Link between the “chest pain ED movement” and the chest pain awareness educational program
One goal of the “Chest Pain ED Movement” has been development of a partnership between emergency physicians and cardiologists in a continuous quality-improvement process to enhance delivery of heart attack care through community penetration that links the CPC with an early symptom community awareness program. A major focus of this strategy is addressing reasons for delay when patients are having early symptoms. One focus should be on patients presenting with central chest discomfort, not necessarily perceived as chest pain, as well as those with chest pain. Thus, the CPC movement is a strategy to reduce the time to treatment in patients with evidence of early active ischemic heart disease. The new paradigm, as seen in this light, represents a shift in care to enhance present day management of patients with ischemic heart disease.

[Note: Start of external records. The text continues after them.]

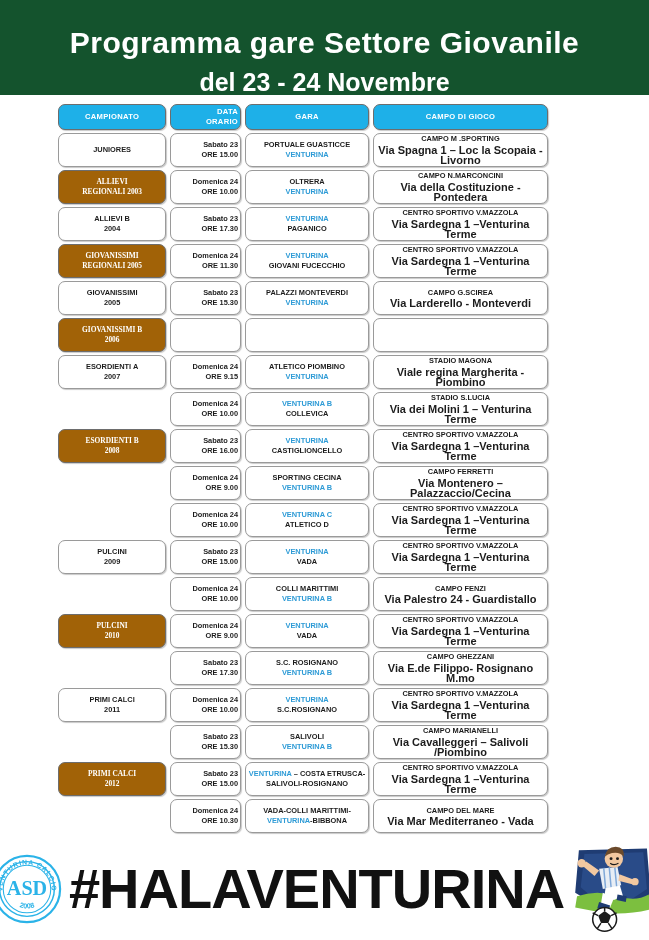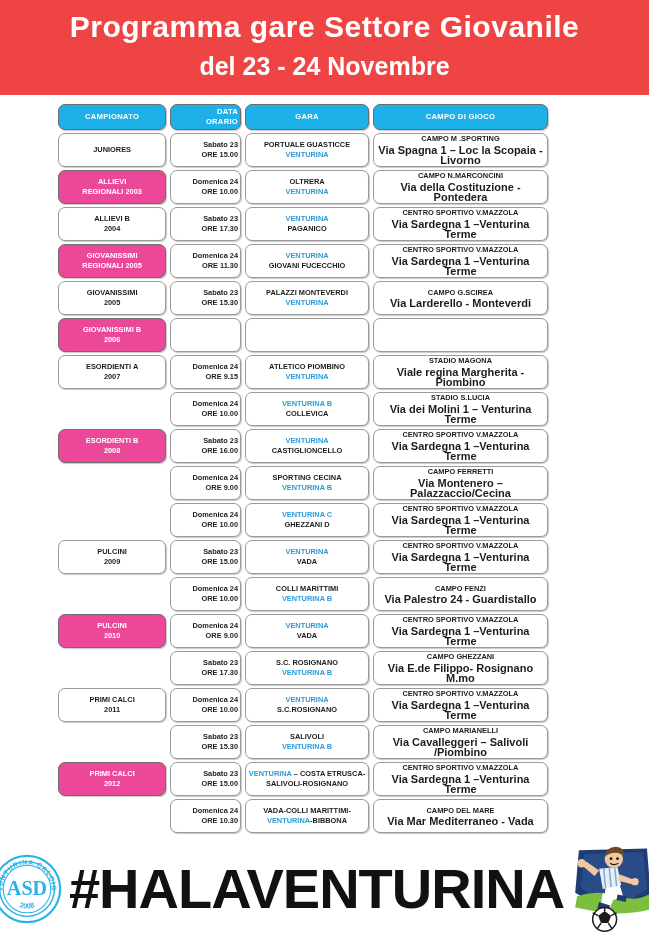"Programma gare Settore Giovanile" #header-banner { background: #ef4444 -> #14532d; padding-top: 6px -> 22px }
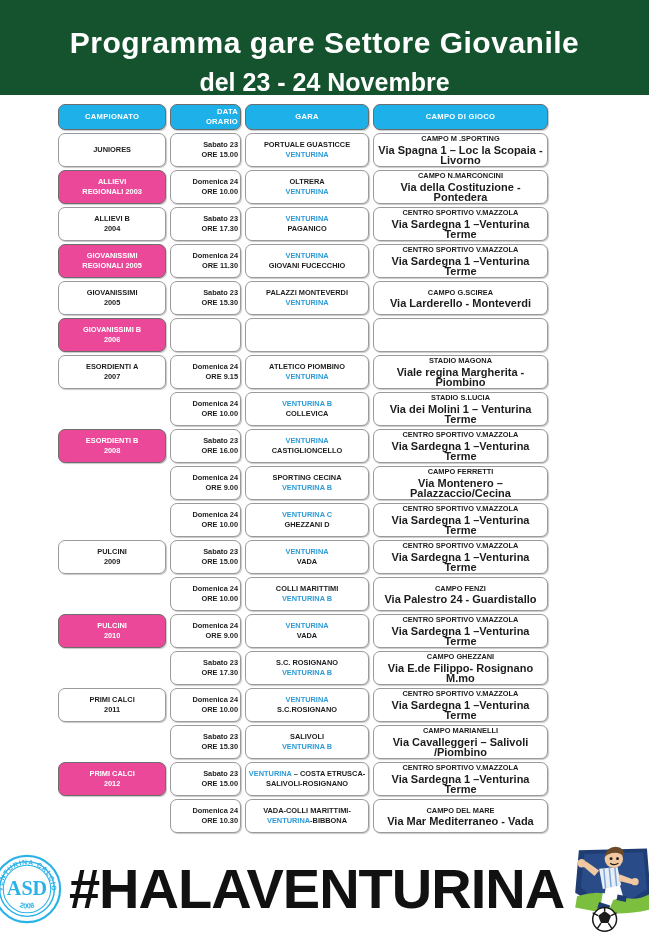"ALLIEVI" .cell.hl { background: #ec4899 -> #a16207; font-family: none -> Liberation Serif, serif }
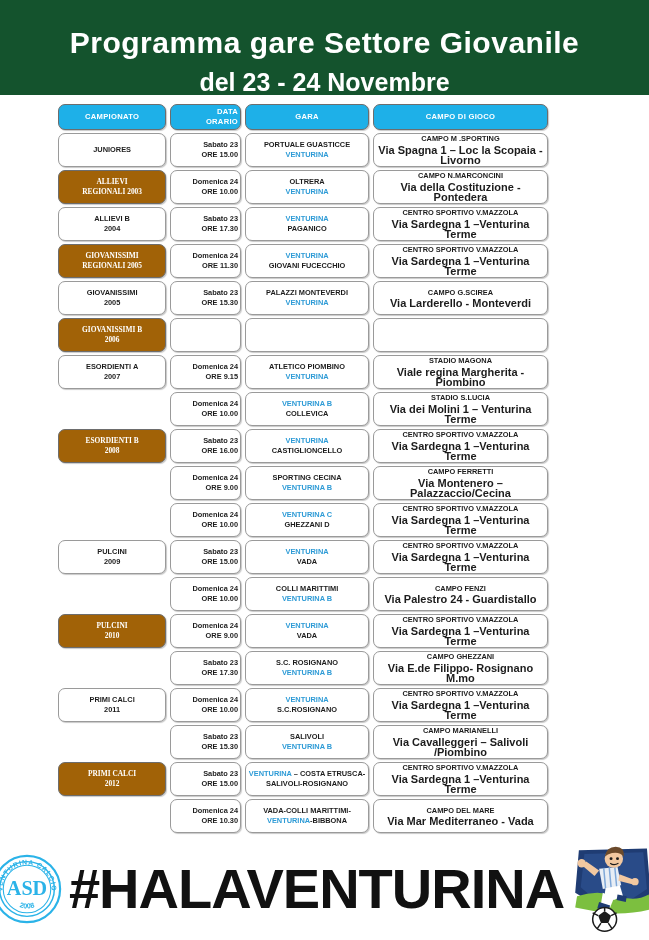"GHEZZANI D" div.line-dark { text: GHEZZANI -> ATLETICO }
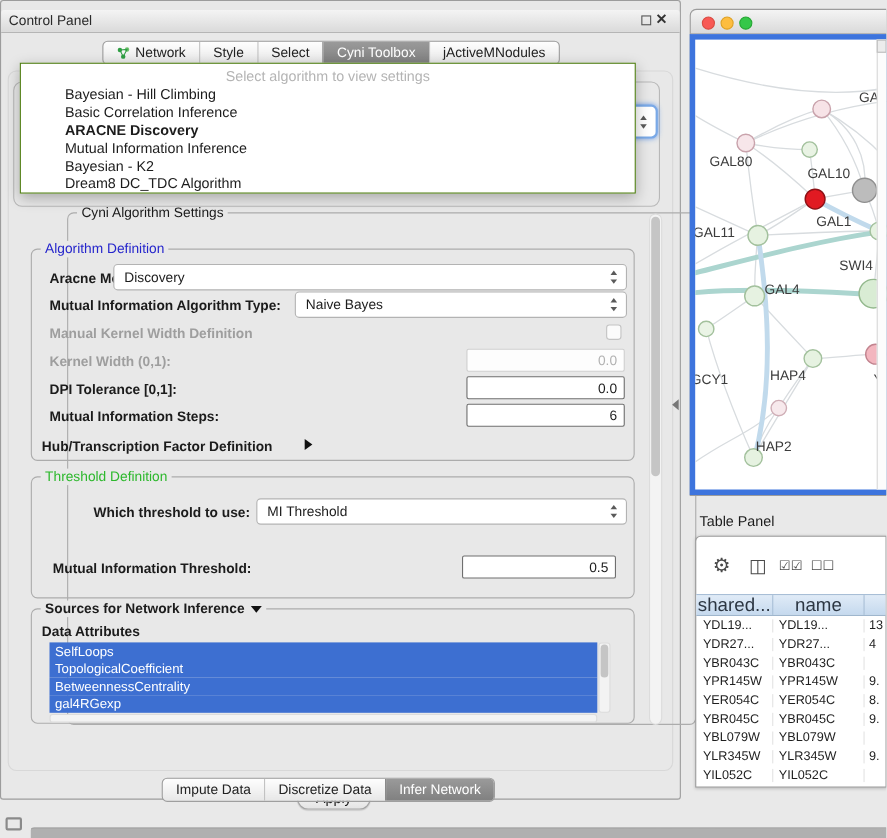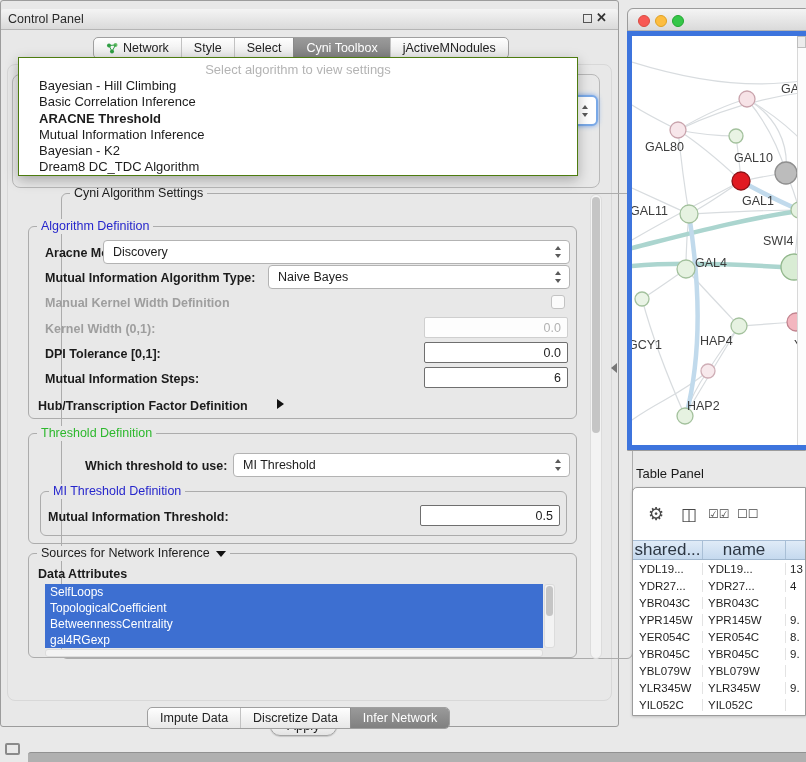"Bayesian - Hill Climbing" .menu-item { margin-left: none -> 20px }
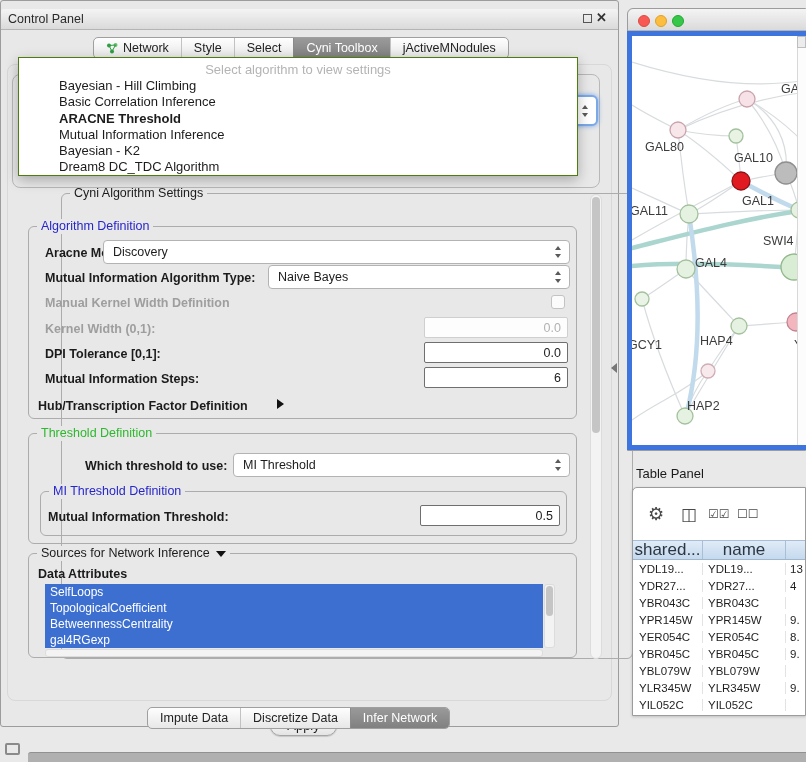"ARACNE Threshold" div.menu-item { text: Threshold -> Discovery }
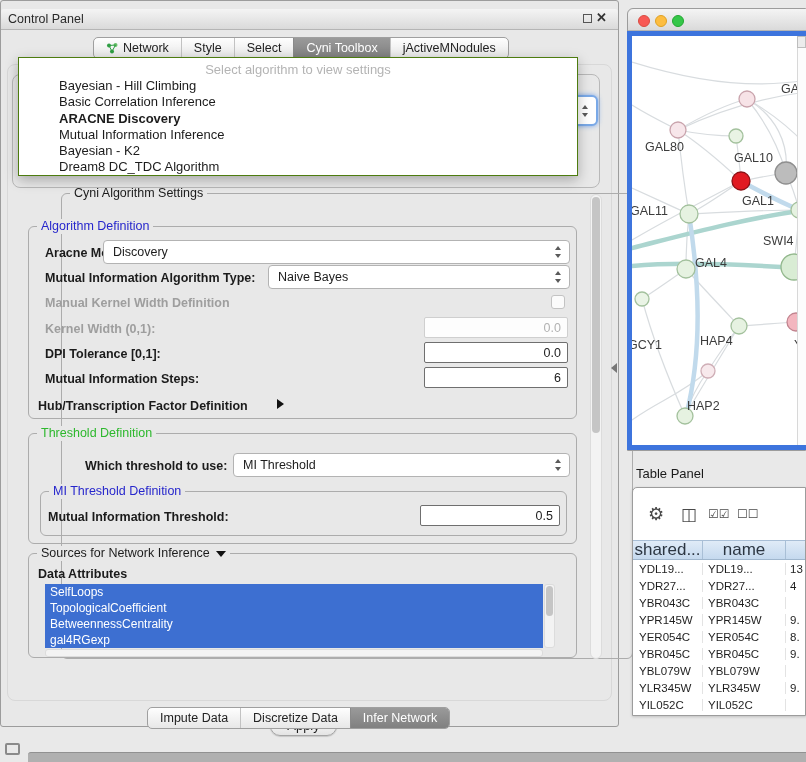"MI Threshold Definition" div.fieldset { html: <div> <span>MI Threshold Definition</span> </div> -> none }
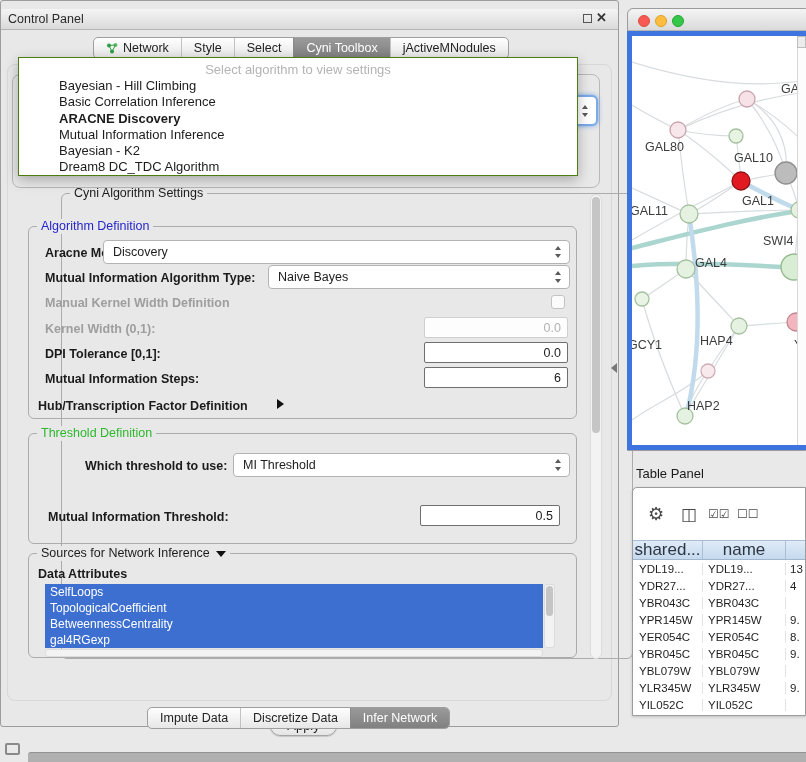"Sources for Network Inference" span.legend { font-weight: normal -> bold }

Operational plan of the CPC
The development and effective operation of a CPC require coordination at multiple levels within the institution, including 1) administrative support (budget, personnel); 2) development of a protocol by emergency physicians, cardiologists and nurses; and 3) integration of special services such as exercise testing, nuclear cardiology, echocardiography and pharmacy. Of primary importance, optimal management in CPCs is critically dependent on communication between the cardiologists and ED physicians.
The location of the CPC typically determines the mix of personnel needed to staff the unit. If it is contiguous with the ED, emergency nurses often staff the program. This requires a nurse to patient ratio of approximately 1:4, similar to that of noncritical care areas of the ED or a coronary care unit (CCU) step-down unit. Special training of emergency nurses is necessary before working in a CPC environment. This may include information regarding biomarkers, serial 12-lead electrocardiography or ST segment trend monitoring, exercise testing, echocardiography and radionuclide testing. The CPC stay is also an excellent opportunity to educate patients about ACS, risk factors and the importance of timely follow-up with a cardiologist or other appropriate physician if the evaluation is negative.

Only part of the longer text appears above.